[Data to examine]

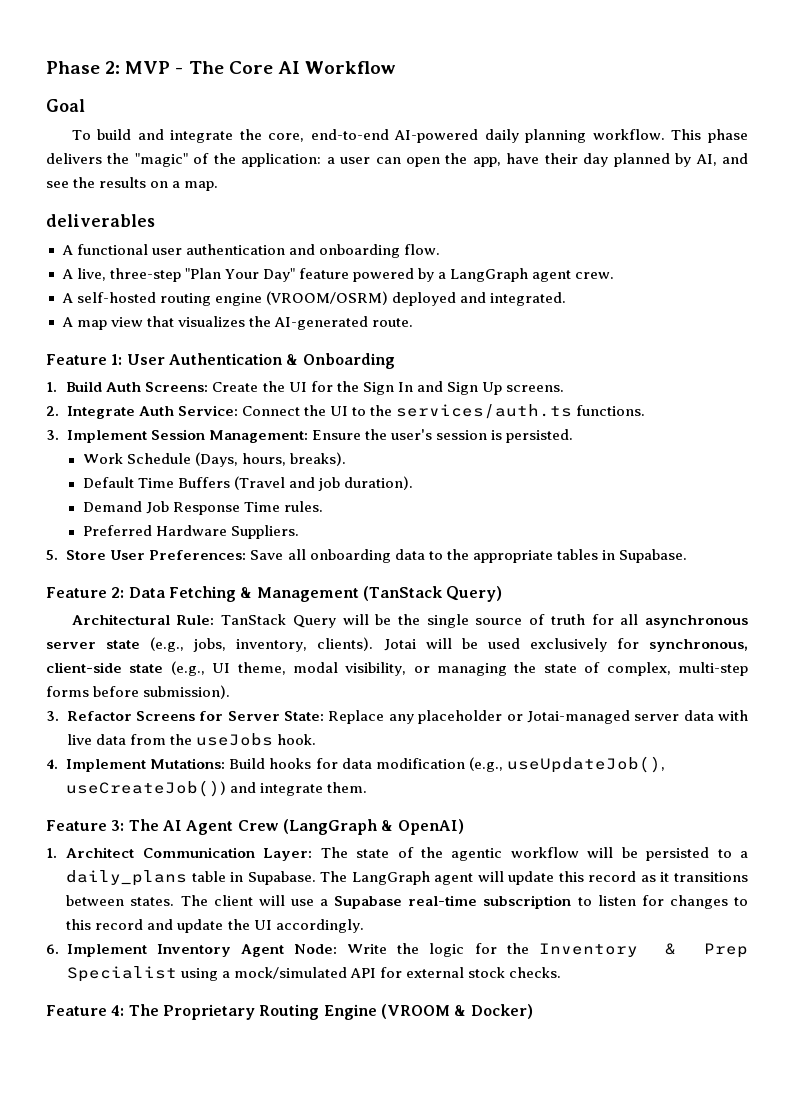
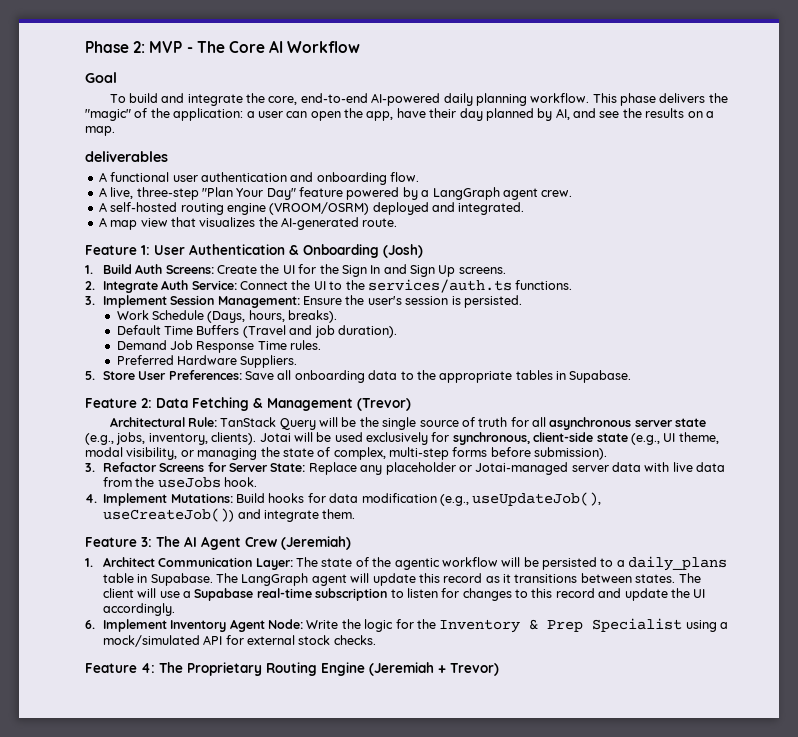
- Feature 1: User Authentication & Onboarding
+ Feature 1: User Authentication & Onboarding (Josh)
- Feature 2: Data Fetching & Management (TanStack Query)
+ Feature 2: Data Fetching & Management (Trevor)
- Feature 3: The AI Agent Crew (LangGraph & OpenAI)
+ Feature 3: The AI Agent Crew (Jeremiah)
- Feature 4: The Proprietary Routing Engine (VROOM & Docker)
+ Feature 4: The Proprietary Routing Engine (Jeremiah + Trevor)

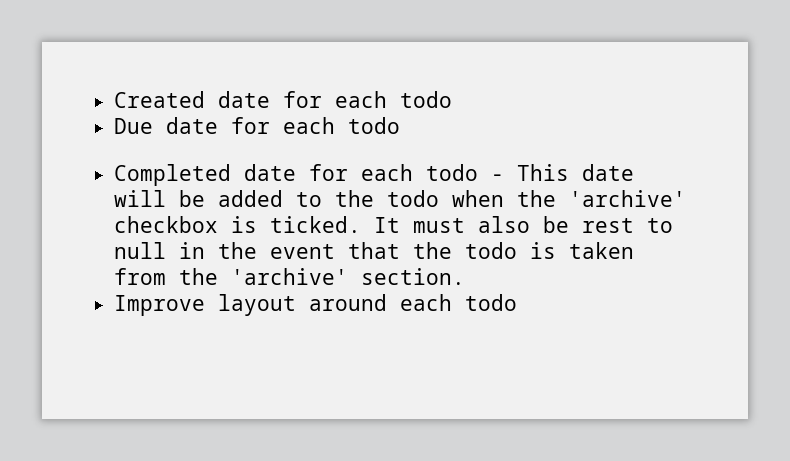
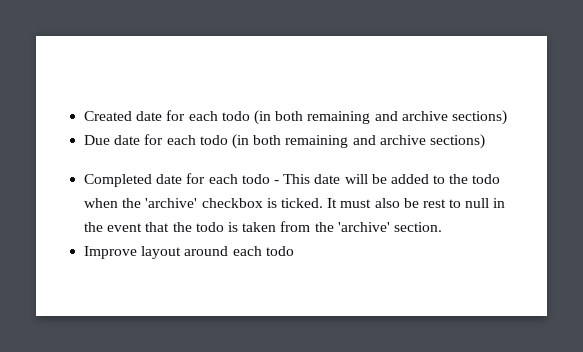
- Created date for each todo
+ Created date for each todo (in both remaining and archive sections)
- Due date for each todo
+ Due date for each todo (in both remaining and archive sections)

[/Data to examine]

> **Aim of the task**
Transcribe all the data word for word; the images stay out.

> **Solution to the problem**
- Feature 1: User Authentication & Onboarding
+ Feature 1: User Authentication & Onboarding (Josh)
- Feature 2: Data Fetching & Management (TanStack Query)
+ Feature 2: Data Fetching & Management (Trevor)
- Feature 3: The AI Agent Crew (LangGraph & OpenAI)
+ Feature 3: The AI Agent Crew (Jeremiah)
- Feature 4: The Proprietary Routing Engine (VROOM & Docker)
+ Feature 4: The Proprietary Routing Engine (Jeremiah + Trevor)

- Created date for each todo
+ Created date for each todo (in both remaining and archive sections)
- Due date for each todo
+ Due date for each todo (in both remaining and archive sections)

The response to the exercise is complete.